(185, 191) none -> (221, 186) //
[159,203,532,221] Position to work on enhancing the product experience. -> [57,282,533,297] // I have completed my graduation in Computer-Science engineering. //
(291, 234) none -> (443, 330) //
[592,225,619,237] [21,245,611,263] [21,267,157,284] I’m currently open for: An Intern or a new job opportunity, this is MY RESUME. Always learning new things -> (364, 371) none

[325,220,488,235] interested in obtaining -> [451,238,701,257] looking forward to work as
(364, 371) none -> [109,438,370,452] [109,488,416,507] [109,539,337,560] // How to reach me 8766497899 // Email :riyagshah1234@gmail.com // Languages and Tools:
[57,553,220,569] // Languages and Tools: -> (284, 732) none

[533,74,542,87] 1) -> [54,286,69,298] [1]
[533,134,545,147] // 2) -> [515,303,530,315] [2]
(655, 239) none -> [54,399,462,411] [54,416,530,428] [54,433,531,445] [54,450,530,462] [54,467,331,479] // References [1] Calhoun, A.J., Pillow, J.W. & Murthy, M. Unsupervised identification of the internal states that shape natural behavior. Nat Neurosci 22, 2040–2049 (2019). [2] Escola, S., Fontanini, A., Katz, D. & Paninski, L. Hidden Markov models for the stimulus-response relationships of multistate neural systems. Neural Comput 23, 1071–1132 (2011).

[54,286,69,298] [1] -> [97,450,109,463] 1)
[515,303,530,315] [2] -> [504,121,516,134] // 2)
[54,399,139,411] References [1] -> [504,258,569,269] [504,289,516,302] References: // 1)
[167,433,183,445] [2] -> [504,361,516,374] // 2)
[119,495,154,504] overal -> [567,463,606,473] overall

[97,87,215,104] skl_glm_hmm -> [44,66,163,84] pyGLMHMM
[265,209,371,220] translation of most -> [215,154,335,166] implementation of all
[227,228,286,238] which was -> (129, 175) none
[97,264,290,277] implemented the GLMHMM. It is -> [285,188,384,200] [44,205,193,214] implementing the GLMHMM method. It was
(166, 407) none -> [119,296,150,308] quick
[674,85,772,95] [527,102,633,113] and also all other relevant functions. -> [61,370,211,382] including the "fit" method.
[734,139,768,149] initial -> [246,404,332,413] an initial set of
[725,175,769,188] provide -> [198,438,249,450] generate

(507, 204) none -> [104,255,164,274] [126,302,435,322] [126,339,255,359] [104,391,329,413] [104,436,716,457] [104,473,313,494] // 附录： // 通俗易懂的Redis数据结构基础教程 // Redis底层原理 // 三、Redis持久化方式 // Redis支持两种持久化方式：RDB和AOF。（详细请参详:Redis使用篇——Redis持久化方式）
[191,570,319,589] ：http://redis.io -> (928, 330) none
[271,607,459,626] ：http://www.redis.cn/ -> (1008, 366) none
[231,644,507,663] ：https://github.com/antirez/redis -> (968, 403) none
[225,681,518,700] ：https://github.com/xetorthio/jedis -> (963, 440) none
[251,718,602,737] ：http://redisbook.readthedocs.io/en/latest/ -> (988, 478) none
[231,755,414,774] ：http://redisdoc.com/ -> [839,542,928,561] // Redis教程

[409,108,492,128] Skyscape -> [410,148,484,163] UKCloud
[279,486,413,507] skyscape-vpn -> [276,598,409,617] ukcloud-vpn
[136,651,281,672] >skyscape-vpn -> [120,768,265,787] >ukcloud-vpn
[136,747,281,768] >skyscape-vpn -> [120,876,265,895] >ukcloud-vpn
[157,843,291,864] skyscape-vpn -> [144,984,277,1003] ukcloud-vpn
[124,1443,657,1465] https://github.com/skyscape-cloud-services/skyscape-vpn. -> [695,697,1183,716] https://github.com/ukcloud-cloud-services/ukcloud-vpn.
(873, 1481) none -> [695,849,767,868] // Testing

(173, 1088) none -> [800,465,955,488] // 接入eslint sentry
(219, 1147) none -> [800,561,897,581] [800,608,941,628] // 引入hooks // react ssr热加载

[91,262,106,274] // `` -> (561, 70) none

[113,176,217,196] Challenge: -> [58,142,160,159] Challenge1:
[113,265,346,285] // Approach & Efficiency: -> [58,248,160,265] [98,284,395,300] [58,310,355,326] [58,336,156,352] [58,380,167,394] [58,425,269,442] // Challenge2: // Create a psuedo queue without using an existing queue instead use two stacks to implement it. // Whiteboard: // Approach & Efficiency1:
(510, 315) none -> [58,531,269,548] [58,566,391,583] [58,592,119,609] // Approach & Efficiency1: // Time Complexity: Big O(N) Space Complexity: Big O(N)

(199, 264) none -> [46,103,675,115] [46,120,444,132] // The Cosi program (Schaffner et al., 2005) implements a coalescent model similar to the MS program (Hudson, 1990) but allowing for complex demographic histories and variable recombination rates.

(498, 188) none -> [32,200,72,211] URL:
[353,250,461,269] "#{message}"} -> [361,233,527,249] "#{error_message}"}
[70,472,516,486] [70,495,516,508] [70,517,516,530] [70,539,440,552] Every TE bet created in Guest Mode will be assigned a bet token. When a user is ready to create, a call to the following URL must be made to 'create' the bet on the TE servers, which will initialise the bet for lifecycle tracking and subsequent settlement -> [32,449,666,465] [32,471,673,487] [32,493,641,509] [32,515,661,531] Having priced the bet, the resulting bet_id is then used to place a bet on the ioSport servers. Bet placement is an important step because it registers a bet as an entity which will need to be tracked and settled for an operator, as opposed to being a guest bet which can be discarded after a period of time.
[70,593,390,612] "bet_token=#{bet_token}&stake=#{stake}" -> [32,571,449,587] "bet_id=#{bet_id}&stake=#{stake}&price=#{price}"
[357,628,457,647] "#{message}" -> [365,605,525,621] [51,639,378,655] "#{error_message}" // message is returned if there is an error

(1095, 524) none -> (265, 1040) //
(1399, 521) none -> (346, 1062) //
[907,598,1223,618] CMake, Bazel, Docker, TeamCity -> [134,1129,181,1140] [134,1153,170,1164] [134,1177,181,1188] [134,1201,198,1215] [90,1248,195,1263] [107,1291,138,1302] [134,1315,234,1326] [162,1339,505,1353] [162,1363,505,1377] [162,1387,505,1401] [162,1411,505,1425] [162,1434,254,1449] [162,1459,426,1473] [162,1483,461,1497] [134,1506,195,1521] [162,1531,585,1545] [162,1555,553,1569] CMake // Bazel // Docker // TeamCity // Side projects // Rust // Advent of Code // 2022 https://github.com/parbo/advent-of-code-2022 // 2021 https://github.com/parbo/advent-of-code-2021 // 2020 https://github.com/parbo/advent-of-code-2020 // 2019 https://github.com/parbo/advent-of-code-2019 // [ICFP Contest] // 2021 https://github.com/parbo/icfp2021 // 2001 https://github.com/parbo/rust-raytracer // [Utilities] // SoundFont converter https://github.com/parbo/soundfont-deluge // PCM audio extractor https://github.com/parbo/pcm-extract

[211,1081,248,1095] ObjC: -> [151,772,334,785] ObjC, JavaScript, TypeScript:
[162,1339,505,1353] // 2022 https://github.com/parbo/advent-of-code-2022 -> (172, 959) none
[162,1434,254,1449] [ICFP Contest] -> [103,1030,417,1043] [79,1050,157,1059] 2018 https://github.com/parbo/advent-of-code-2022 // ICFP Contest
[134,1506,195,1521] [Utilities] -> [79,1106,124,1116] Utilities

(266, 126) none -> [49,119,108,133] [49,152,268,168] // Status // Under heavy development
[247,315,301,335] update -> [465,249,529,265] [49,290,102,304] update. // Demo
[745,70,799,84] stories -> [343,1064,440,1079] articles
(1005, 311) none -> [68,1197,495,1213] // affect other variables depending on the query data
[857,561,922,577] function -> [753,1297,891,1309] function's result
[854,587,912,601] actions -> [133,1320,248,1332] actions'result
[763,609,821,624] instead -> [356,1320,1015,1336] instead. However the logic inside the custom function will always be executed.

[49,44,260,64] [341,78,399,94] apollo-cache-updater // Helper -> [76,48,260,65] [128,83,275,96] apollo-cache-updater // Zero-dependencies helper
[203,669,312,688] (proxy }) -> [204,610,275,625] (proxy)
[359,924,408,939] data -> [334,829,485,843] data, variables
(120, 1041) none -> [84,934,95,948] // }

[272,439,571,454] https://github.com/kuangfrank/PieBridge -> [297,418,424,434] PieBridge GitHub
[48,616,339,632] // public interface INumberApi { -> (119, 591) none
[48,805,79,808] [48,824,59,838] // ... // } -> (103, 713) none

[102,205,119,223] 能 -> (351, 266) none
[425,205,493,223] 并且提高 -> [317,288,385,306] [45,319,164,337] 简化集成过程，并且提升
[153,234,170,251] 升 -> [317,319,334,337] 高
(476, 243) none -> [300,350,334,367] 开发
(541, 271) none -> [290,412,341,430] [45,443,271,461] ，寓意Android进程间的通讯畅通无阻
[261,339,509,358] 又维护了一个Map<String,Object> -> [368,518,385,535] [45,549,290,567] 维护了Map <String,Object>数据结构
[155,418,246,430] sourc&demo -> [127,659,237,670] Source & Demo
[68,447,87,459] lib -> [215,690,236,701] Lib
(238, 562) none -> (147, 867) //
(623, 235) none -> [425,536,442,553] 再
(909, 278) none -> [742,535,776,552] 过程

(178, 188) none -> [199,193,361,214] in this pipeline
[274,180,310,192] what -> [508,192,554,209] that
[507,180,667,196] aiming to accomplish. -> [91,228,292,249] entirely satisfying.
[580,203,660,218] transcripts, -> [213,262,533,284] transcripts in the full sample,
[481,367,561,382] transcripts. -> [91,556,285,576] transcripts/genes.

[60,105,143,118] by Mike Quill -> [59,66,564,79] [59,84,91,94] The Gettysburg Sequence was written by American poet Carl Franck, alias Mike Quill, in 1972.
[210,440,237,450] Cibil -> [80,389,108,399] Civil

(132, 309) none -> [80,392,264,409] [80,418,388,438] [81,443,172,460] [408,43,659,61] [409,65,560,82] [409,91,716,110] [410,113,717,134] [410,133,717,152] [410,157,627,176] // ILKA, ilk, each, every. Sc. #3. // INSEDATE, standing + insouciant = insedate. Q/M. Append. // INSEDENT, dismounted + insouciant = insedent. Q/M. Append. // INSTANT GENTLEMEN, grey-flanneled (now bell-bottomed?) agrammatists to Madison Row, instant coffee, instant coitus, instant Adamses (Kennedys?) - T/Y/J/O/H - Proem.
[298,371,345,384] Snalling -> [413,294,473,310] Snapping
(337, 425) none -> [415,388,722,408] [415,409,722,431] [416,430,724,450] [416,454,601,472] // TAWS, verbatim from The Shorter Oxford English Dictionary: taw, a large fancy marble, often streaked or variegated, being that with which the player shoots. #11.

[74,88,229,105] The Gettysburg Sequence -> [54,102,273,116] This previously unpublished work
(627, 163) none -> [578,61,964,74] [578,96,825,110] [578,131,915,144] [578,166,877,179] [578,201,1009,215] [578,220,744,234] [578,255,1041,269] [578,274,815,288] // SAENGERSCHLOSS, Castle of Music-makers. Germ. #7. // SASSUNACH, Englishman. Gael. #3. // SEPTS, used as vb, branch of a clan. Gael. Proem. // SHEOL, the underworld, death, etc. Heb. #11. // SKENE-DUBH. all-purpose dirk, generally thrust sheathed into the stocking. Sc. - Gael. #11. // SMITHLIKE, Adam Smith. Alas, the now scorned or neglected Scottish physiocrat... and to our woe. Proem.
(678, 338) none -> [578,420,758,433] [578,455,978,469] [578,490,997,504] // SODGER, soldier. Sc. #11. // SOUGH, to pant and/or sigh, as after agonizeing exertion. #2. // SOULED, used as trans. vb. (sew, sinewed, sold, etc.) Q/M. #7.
:::::
Find "Sequence" in the data above. Report each line where it appears.

● RESPONSE BELOW:
[60,105,143,118] by Mike Quill -> [59,66,564,79] [59,84,91,94] The Gettysburg Sequence was written by American poet Carl Franck, alias Mike Quill, in 1972.
[74,88,229,105] The Gettysburg Sequence -> [54,102,273,116] This previously unpublished work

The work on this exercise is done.